P. gingivalis infection mouse model
ApoE– / – male mice (strain B6.129P2-Apoetm1Unc/J, N = 12) were sham-infected or monoinfected for 12 weeks via the oral route with the P. gingivalis FDC 381 strain (5×109 bacteria/mL), as described previously [35]. All experimental procedures were conducted in accordance with the guidelines of the University of Florida Institutional Animal Care and Use Committee (IACUC, Protocol #201304539).
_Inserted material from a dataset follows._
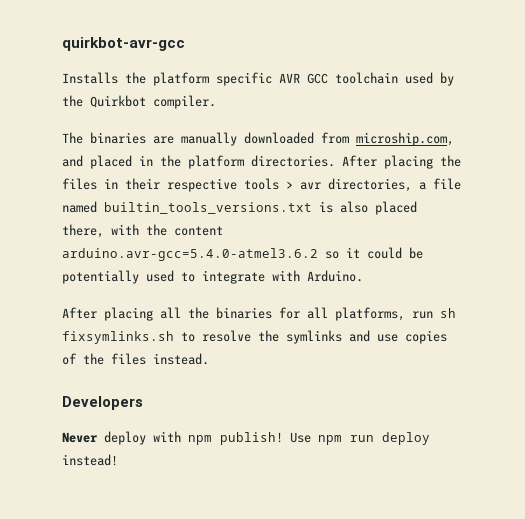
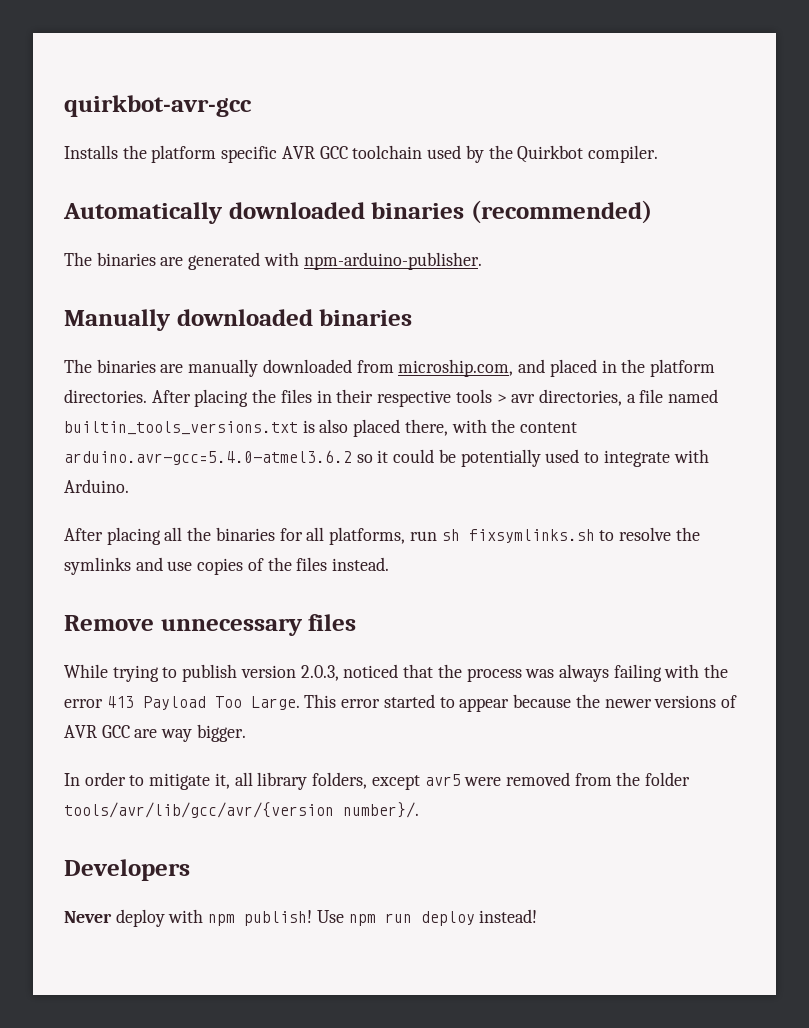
(216, 102) none -> [63,200,652,224] [64,252,482,270] [64,309,413,331] // Automatically downloaded binaries (recommended) // The binaries are generated with npm-arduino-publisher. // Manually downloaded binaries
(209, 359) none -> [64,614,357,636] [64,664,729,682] [64,694,737,712] [64,724,246,742] [64,772,691,790] [64,802,419,818] // Remove unnecessary files // While trying to publish version 2.0.3, noticed that the process was always failing with the error 413 Payload Too Large. This error started to appear because the newer versions of AVR GCC are way bigger. // In order to mitigate it, all library folders, except avr5 were removed from the folder tools/avr/lib/gcc/avr/{version number}/.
All ApoE–/– mice brain specimens were collected, stored and shipped to the University of Central Lancashire, UK, for laboratory analysis, following original approval (RE/12/04) and renewed approval (RE/15/04/SS) by their Ethical Review Committee.
Biochemistry
Brain tissue lysates
Unfixed brain tissue (approximately 30 mg/mouse) from a section of the frontal lobe of each mouse strain (wild-type and TNF-α transgenic mouse groups, n = 7; sham- and P. gingivalis-infected (12 week group) n = 9), was taken and minced in lysis buffer (50 mM Tris buffer, pH 8.0, 1% NP40, 150 mM sodium chloride and 5 mM EDTA), containing protease inhibitors (cOmplete™ ULTRA Tablets, Roche, USA), as per manufacturer’s instructions. Following incubation on ice for 20 min and vortex mixing at regular intervals, the tissue homogenates were centrifuged and supernatants collected [33]. Coomassie Blue Protein Assay (Sigma-Aldrich, UK) determined total protein concentration of each lysate; and samples stored at –20°C, until required.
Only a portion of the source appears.